Breathing in Cities: A Closer Look at Dutch Urbanization and Health History
For centuries, urbanization has been a defining characteristic of the human civilization. As urban areas expanded and evolved, so did the lives of the people living in them. My research delves into an often overlooked aspect of the phenomenon: the impact of urbanization on human respiratory health.
Throughout human history, the shift from rural to urban living has been marked by profound changes in society, culture, technology, and health. While urbanization has brought numerous advancements, it has also had a significant impact on human wellbeing, particularly concerning respiratory diseases and chronic exposure to air pollutants.
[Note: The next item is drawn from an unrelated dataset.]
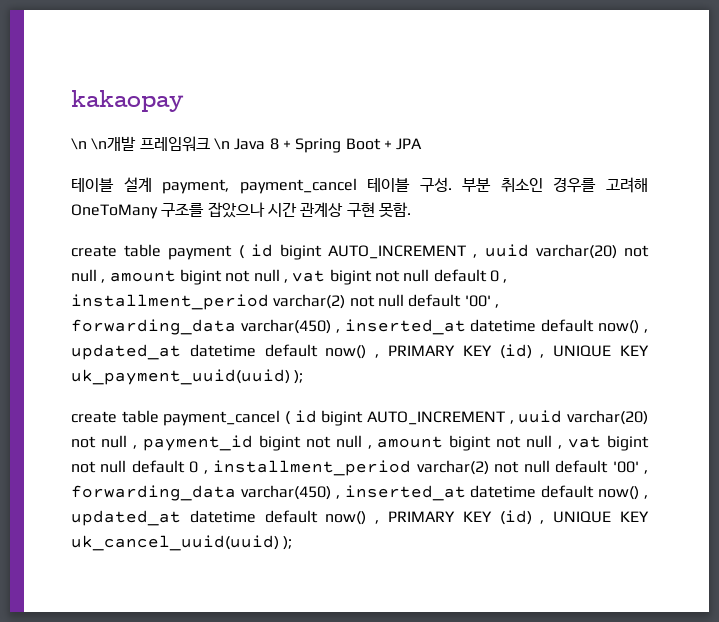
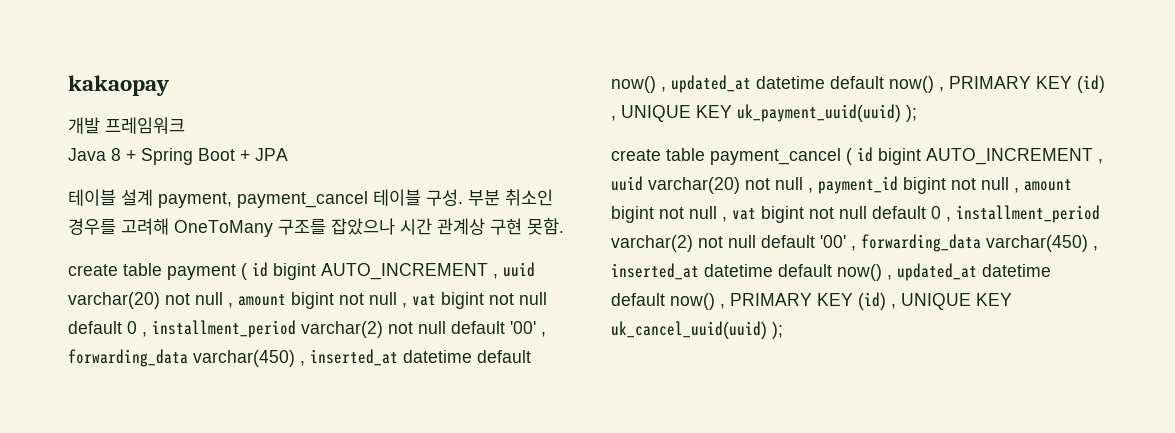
- \n \n개발 프레임워크 \n Java 8 + Spring Boot + JPA
+ 개발 프레임워크
+ Java 8 + Spring Boot + JPA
Historically, assessing these enduring issues has proven challenging, as existing records often struggle to gauge the extent to which urbanization impacted individuals on a personal, embodied level. Osteoarchaeology, the study of human skeletal remains from archaeological sites, integrates information from bones (such as sex, age, and disease) with cultural, social, and economic aspects of a person’s living environment. This approach provides a unique method of reconstructing past lifeways, and in my case allows me to investigate how living in urban versus rural environments influenced the prevalence of certain respiratory conditions (sinusitis, otitis, and pulmonary infections) across various time periods in the Netherlands.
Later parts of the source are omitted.